My company needs a miracle...and by miracle I mean a web application that can juggle 801 different things and still look nifty. As always, there is...

So my company just reorganized and as opposed to the 3-7 person teams we had been working in, our new make-up is now pretty much one big staff of 25-30 people. I know it sounds like a backwards step, but it actually has improved communication tremendously.

But I know it can be better.

Essentially what I'm wondering is if there is a web based program out there that will:

*Allow for our whole company (about 25-30 employees) to be part of project management (stratifications, of course, but this is not a tool for just management or just the worker bees)

*Utilize each person as a resource and allow a more stratisfied organization of the resources over different periods of time (highlighting work load and overlap for projects) anywhere on a daily, weekly, monthly, or annual basis.

*Allow for progress updates to an assigned or required tasks checklists for each person/project (ideally creating a summary report for management meetings and progress check-ins)

*Be web-based so that we can access the programs from anywhere (and user friendly, our employees are smart, but not code monkeys or web developers).

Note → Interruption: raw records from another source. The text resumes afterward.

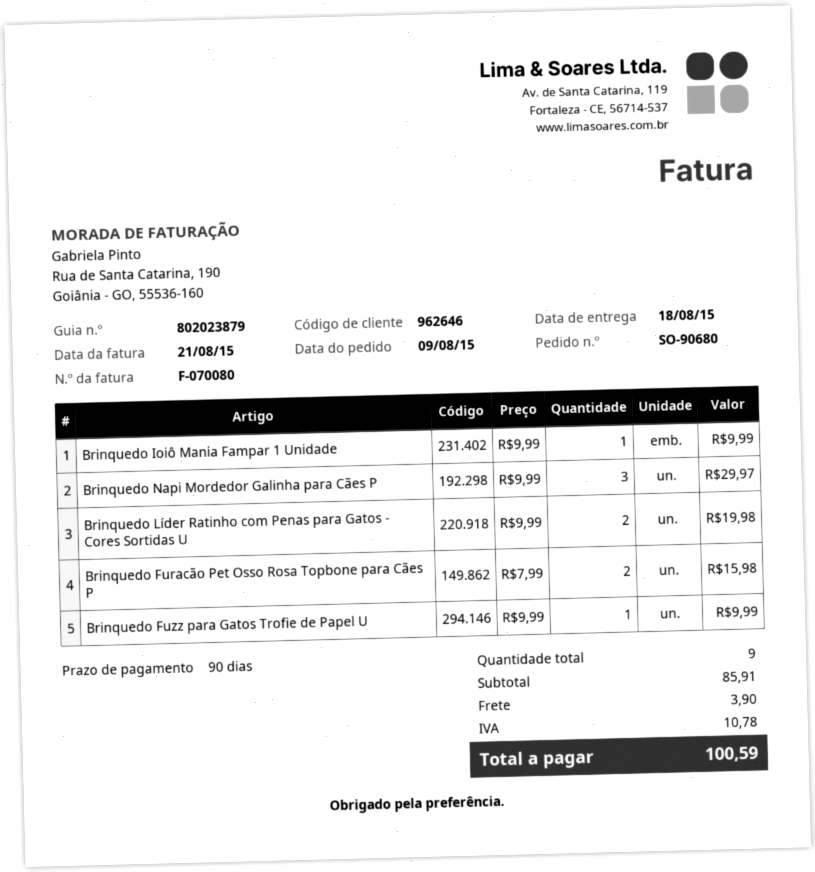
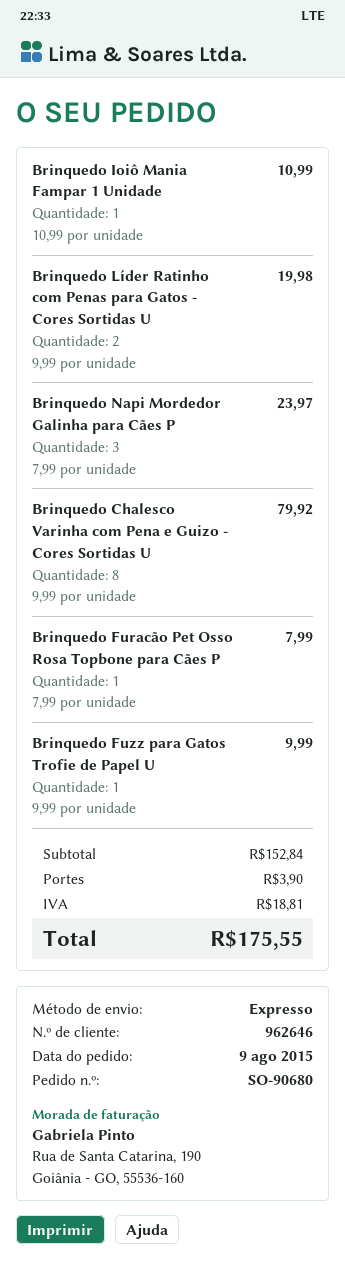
Brinquedo Ioiô Mania Fampar 1 Unidade: 1 x 9.99 = 9.99 -> 1 x 10.99 = 10.99
Brinquedo Napi Mordedor Galinha para Cães P: 3 x 9.99 = 29.97 -> 3 x 7.99 = 23.97
Brinquedo Furacão Pet Osso Rosa Topbone para Cães P: 2 x 7.99 = 15.98 -> 1 x 7.99 = 7.99
Brinquedo Chalesco Varinha com Pena e Guizo - Cores Sortidas U: none -> 8 x 9.99 = 79.92
subtotal: 85.91 -> 152.84
tax: 10.78 -> 18.81
total: 100.59 -> 175.55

Pretty much we just need some help getting organized on a larger scale than what excel and outlook are capable of. Any ideas?
posted by Smarson to Technology (14 answers total) 1 user marked this as a favorite
 
Try BaseCamp. I expect it will do most of what you need.
posted by jellicle at 6:37 AM on December 21, 2006


Well... the popular answer would be Basecamp. Time tracking would go to Harvest, maybe, which interoperates w/ Basecamp? (this is the hip web2.0 answer. there are probably others)
posted by tmcw at 6:39 AM on December 21, 2006 [2 favorites]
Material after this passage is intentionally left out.